TASK DESCRIPTION
Please restate the records that follow word for word, omitting any images.

DATA
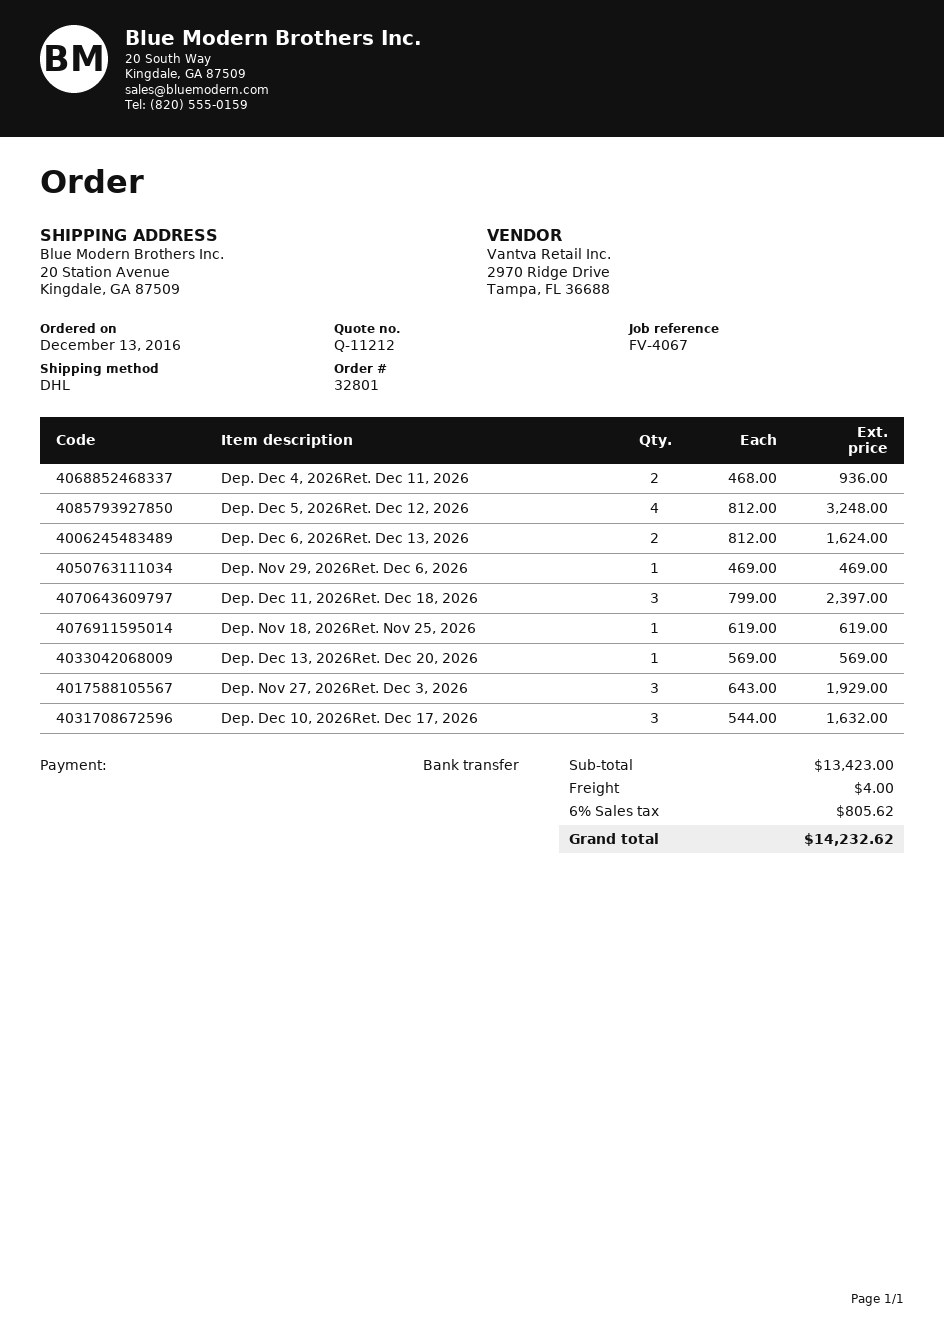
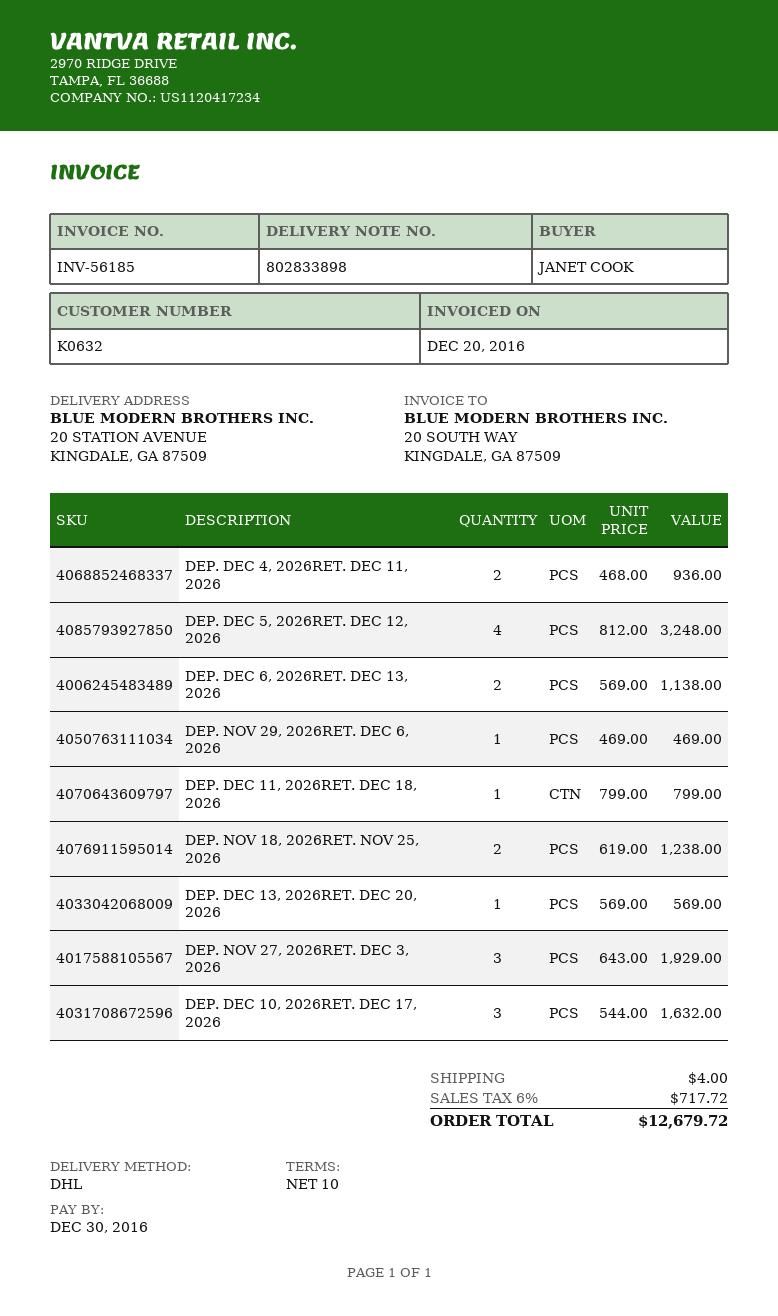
Dep. Dec 6, 2026Ret. Dec 13, 2026: 2 x 812.00 = 1624.00 -> 2 x 569.00 = 1138.00
Dep. Dec 11, 2026Ret. Dec 18, 2026: 3 x 799.00 = 2397.00 -> 1 x 799.00 = 799.00
Dep. Nov 18, 2026Ret. Nov 25, 2026: 1 x 619.00 = 619.00 -> 2 x 619.00 = 1238.00
tax: 6% = 805.62 -> 6% = 717.72
total: 14232.62 -> 12679.72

EXERCISE RESULT
Dep. Dec 6, 2026Ret. Dec 13, 2026: 2 x 812.00 = 1624.00 -> 2 x 569.00 = 1138.00
Dep. Dec 11, 2026Ret. Dec 18, 2026: 3 x 799.00 = 2397.00 -> 1 x 799.00 = 799.00
Dep. Nov 18, 2026Ret. Nov 25, 2026: 1 x 619.00 = 619.00 -> 2 x 619.00 = 1238.00
tax: 6% = 805.62 -> 6% = 717.72
total: 14232.62 -> 12679.72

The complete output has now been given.